Start of Block
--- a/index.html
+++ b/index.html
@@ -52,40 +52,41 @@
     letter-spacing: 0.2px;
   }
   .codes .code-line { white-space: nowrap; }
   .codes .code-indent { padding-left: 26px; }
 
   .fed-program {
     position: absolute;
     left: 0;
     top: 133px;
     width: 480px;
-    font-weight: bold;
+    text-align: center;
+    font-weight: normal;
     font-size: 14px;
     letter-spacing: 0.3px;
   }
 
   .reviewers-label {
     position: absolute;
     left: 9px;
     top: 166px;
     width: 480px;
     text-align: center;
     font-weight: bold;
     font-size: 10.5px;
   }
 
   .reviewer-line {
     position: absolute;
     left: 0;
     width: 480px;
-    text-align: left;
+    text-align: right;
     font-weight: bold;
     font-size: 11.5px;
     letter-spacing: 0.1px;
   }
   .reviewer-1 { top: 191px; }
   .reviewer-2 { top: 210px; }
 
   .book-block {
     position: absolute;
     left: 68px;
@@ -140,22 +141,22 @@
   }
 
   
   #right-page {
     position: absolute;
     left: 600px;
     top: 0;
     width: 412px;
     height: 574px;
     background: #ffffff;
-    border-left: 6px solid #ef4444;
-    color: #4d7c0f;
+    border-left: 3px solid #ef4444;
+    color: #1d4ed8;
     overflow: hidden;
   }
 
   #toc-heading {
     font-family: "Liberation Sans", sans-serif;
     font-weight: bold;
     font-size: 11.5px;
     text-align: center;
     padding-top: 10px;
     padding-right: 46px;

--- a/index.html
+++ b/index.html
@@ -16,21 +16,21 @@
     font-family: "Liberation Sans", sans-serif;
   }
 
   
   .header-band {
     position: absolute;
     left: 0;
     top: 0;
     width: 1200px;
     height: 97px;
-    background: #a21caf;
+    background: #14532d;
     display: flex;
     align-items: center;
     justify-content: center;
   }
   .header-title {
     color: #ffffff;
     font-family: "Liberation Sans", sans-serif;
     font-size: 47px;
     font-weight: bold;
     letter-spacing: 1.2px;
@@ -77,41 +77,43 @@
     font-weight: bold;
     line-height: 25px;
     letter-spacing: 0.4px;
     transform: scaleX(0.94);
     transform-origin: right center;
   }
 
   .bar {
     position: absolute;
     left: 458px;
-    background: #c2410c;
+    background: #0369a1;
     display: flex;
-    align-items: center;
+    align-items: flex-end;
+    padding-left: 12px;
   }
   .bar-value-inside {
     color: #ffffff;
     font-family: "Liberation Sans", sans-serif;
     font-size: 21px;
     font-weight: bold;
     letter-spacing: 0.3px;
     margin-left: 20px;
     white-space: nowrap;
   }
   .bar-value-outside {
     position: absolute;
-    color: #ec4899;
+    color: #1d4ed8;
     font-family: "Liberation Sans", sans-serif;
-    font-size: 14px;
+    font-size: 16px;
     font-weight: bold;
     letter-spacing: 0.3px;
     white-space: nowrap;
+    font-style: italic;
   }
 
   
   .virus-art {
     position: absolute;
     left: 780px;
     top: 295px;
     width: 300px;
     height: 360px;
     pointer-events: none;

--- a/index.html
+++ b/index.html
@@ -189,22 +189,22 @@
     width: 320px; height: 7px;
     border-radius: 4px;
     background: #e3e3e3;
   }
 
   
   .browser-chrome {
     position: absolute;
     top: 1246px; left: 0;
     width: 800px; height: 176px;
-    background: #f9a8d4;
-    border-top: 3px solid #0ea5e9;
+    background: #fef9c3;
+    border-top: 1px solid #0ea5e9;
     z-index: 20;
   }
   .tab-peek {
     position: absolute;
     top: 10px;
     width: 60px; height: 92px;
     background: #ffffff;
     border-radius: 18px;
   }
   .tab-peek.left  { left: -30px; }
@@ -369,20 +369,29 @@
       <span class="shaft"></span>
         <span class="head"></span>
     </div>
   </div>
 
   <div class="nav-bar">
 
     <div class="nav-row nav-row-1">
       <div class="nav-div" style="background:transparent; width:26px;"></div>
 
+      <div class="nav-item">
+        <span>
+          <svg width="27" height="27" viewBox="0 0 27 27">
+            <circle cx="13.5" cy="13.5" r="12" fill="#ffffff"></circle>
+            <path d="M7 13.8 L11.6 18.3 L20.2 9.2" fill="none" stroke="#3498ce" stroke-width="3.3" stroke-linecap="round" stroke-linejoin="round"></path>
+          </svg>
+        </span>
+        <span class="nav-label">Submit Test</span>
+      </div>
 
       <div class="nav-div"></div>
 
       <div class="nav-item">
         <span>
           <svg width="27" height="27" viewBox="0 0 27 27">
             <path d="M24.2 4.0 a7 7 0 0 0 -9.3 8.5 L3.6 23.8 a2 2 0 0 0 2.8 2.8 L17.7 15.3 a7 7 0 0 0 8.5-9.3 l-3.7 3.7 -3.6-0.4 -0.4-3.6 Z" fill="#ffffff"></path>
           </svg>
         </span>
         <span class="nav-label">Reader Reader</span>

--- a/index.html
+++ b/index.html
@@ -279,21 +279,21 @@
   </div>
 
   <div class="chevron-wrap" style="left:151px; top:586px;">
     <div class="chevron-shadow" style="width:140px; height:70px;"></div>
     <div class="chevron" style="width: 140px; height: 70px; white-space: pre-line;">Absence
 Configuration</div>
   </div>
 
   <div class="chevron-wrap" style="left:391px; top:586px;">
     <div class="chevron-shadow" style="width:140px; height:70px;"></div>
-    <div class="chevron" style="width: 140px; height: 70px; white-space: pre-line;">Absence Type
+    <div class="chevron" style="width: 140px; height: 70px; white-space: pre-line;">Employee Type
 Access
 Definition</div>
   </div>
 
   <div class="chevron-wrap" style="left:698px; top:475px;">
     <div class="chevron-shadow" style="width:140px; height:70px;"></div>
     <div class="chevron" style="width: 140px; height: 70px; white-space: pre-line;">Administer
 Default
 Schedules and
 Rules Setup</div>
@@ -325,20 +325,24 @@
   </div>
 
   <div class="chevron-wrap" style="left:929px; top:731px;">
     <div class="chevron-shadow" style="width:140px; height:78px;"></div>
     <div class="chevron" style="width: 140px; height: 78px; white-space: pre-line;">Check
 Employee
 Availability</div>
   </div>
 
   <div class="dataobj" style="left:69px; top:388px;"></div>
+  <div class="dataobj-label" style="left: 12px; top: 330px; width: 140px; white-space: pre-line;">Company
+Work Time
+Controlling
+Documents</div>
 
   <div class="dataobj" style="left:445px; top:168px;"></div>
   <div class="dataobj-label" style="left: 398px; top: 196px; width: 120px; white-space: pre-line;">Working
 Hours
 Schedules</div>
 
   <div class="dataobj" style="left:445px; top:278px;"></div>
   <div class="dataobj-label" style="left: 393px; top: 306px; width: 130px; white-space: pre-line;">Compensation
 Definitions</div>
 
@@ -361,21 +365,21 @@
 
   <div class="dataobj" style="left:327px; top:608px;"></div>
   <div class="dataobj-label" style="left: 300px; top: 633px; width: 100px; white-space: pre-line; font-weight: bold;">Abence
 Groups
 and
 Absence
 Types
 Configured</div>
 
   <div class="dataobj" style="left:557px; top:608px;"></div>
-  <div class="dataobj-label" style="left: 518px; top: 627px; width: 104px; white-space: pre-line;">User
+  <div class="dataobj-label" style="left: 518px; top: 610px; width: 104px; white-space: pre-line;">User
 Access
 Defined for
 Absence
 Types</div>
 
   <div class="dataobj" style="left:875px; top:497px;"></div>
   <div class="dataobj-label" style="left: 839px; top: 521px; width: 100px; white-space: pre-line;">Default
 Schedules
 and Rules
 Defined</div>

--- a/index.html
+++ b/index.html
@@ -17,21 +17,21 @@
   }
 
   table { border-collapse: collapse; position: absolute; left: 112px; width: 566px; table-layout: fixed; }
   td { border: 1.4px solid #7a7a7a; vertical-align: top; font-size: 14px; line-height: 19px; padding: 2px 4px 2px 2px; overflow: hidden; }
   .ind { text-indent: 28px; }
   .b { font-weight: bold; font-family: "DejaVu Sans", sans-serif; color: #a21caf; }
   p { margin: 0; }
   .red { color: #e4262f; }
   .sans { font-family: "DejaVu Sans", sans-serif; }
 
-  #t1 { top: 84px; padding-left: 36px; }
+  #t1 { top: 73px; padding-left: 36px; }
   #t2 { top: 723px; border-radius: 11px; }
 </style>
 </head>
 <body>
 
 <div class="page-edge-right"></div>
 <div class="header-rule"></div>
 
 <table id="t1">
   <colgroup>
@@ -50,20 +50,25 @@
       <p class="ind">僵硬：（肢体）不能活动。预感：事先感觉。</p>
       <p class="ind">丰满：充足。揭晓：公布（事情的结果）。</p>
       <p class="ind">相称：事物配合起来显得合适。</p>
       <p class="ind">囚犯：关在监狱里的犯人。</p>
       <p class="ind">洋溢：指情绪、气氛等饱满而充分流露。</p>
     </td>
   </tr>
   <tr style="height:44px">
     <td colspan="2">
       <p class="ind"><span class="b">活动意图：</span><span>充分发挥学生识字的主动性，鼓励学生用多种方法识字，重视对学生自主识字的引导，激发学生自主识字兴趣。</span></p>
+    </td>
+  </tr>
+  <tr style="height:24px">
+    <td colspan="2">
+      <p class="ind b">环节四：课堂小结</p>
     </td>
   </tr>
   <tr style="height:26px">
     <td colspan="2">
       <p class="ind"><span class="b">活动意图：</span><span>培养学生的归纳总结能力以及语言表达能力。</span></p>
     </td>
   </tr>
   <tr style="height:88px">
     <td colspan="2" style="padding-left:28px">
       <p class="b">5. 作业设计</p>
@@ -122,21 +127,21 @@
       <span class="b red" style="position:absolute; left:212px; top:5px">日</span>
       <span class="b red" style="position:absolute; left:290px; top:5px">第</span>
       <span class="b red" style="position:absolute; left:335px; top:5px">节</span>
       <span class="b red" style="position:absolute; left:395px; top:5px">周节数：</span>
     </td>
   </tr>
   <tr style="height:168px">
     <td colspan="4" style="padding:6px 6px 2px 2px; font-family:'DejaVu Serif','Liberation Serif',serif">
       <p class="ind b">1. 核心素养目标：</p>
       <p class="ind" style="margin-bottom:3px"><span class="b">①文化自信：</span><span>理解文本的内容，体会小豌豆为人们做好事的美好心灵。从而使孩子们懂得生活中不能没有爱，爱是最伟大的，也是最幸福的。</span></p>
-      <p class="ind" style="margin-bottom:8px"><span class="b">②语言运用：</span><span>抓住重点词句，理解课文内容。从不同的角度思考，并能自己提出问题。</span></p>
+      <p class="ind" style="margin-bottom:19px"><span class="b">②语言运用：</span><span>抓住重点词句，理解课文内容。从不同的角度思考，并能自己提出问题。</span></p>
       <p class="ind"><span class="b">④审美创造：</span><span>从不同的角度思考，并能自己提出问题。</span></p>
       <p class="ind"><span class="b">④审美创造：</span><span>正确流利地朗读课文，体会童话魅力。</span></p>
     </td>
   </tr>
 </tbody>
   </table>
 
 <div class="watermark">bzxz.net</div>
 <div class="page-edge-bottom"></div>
End of Block
### PROMPT
State the number of lines in the data above that include the word "viewBox", leaving out any other words.

### RESPONSE FOR THIS EXERCISE
2